Inflammatory bowel disease (IBD), encompassing Crohn's disease (CD) and ulcerative colitis (UC), has an important pathogenesis that lies in the self-amplifying inflammatory circuit formed by bidirectional interactions between dendritic cells (DCs) and T follicular helper (TFH) cells. This review elucidates that specific mature DC subsets in the intestinal inflammatory microenvironment drive TFH cell differentiation through synergistic co-stimulatory signals (CD80/CD86-CD28, OX40L-OX40) and cytokine networks (IL-12/STAT4/BCL-6, TGF-β/c-Maf/CXCR5); conversely, TFH-derived Lymphotoxin alpha 1 beta 2 (LTα1β2) activates stromal cell LTβR/NF-κB signaling pathway, inducing chemokine (CXCL13, CCL19, CCL21) production, thereby recruiting CCR7+ DC and CXCR5+ lymphocytes to form structural lymphoid clusters. Within these clusters, sustained DC-TFH cell interactions enhance TFH pathological effector functions (e.g., excessive IL-21 secretion), promote Th1/Th17 differentiation and weaken regulatory T cell inhibitory capacity, ultimately causing barrier destruction and tissue damage.

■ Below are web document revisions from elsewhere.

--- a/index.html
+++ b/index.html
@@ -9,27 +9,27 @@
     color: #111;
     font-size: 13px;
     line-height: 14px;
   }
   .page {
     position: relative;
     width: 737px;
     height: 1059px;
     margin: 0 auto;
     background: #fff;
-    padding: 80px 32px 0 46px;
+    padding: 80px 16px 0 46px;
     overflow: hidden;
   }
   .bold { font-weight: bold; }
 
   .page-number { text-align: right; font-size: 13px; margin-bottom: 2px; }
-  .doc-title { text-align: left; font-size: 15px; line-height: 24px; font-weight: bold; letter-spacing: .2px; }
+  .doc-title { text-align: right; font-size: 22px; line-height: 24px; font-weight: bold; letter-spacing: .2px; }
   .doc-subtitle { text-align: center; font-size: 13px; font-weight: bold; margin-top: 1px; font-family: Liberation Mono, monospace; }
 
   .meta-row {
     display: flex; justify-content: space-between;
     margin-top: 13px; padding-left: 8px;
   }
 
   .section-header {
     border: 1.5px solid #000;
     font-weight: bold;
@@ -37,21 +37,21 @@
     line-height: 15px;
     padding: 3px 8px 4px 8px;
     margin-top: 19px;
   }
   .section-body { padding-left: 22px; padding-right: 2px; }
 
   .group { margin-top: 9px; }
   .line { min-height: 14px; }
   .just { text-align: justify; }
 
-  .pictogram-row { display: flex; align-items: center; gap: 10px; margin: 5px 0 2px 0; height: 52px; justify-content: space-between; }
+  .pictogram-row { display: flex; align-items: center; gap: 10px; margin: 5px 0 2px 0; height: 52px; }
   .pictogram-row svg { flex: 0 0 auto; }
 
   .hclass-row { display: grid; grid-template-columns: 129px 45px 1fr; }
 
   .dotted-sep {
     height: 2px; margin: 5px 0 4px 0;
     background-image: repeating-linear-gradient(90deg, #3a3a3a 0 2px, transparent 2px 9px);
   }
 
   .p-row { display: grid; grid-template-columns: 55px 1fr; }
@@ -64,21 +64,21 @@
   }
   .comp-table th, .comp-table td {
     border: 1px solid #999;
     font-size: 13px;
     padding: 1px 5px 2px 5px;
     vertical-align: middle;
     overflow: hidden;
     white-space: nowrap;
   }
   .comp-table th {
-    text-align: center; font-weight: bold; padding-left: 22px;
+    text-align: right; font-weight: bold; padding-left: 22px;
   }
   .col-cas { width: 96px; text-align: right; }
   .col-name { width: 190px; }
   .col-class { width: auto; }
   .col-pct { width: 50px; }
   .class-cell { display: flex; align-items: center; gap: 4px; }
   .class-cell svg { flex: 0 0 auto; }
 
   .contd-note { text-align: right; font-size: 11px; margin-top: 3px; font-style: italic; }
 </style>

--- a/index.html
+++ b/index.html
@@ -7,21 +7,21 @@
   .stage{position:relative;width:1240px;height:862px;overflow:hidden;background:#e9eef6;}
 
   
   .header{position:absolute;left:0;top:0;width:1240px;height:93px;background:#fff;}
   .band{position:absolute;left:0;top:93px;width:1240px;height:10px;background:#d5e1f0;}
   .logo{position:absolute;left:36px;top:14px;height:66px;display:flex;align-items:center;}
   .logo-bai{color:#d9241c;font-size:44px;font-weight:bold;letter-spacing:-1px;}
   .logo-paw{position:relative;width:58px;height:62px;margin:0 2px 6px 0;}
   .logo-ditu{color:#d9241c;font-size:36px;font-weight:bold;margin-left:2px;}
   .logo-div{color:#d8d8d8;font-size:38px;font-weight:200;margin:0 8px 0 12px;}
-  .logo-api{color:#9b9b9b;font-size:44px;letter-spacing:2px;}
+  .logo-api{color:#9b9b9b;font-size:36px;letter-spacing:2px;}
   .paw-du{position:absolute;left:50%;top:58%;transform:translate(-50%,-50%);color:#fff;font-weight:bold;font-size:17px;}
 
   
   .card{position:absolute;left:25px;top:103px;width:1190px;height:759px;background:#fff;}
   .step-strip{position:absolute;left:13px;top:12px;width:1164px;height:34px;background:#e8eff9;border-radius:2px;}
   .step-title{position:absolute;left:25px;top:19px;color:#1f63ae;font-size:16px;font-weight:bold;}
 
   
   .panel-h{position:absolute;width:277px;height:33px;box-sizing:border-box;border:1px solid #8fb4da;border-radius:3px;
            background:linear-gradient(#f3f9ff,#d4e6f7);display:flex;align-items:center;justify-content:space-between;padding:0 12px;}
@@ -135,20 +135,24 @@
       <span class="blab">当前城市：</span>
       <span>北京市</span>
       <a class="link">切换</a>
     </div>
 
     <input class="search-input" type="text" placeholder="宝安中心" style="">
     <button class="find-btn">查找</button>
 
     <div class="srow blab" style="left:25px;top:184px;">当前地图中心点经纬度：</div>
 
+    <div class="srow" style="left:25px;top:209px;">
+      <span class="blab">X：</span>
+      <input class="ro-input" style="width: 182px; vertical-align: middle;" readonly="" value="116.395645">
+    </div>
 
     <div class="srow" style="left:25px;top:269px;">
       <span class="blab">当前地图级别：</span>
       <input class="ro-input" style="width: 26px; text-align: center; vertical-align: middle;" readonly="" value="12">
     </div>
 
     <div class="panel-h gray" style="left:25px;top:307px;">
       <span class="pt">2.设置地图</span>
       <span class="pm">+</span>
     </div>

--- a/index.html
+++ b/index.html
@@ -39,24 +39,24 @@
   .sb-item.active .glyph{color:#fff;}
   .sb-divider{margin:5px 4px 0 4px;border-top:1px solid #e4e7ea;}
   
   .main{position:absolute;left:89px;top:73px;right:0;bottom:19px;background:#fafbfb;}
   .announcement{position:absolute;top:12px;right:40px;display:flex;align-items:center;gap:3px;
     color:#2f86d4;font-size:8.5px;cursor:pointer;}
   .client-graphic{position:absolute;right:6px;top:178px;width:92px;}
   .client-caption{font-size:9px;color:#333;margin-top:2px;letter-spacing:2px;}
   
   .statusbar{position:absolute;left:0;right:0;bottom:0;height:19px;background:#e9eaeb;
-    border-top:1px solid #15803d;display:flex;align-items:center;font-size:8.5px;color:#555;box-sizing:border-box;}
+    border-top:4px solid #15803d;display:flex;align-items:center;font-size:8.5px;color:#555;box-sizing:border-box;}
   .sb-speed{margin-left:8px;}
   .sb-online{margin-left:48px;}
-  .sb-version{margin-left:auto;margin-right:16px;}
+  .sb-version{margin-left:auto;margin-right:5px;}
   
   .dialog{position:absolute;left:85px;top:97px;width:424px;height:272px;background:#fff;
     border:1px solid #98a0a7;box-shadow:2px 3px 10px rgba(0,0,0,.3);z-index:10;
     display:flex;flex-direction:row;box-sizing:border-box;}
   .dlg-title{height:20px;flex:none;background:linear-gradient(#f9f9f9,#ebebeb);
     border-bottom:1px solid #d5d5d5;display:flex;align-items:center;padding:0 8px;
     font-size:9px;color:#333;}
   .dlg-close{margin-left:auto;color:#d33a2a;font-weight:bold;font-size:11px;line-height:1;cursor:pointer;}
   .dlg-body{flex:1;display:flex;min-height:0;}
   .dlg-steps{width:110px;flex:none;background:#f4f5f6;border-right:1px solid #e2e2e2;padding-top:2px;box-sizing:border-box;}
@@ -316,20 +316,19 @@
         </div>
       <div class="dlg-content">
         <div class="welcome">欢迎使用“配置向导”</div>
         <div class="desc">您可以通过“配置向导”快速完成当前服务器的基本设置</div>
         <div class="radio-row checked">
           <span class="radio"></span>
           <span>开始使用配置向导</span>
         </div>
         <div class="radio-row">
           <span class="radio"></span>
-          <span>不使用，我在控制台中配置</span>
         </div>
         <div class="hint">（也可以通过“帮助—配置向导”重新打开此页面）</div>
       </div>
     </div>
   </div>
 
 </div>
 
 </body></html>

Notably, while this pathogenic axis is active in both CD and UC, its cellular dynamics and microenvironment may exhibit disease-subtype distinctions. Current therapeutic strategies targeting this axis-including JAK inhibitors (e.g., upadacitinib), cytokine biologics (e.g., ustekinumab) and integrin blockers (e.g., vedolizumab)-achieve efficacy by interfering with DC-dependent TFH differentiation or TFH-mediated DC aggregation. Emerging evidence indicates traditional Chinese medicine active components (e.g., ginsenoside Rh2, curcumin) may intervene in this interaction through multi-pathway immunoregulation. However, utilizing single-cell and spatial transcriptomics to analyze spatial characteristics and disease-subtype-specific profiles of DC-TFH cell interactions remains key to developing next-generation therapies. While this axis provides a novel perspective for understanding immune dysregulation in IBD, its temporal role in disease initiation, crosstalk with other immune pathways, and translation from animal models to human disease remain challenges and future directions for the field.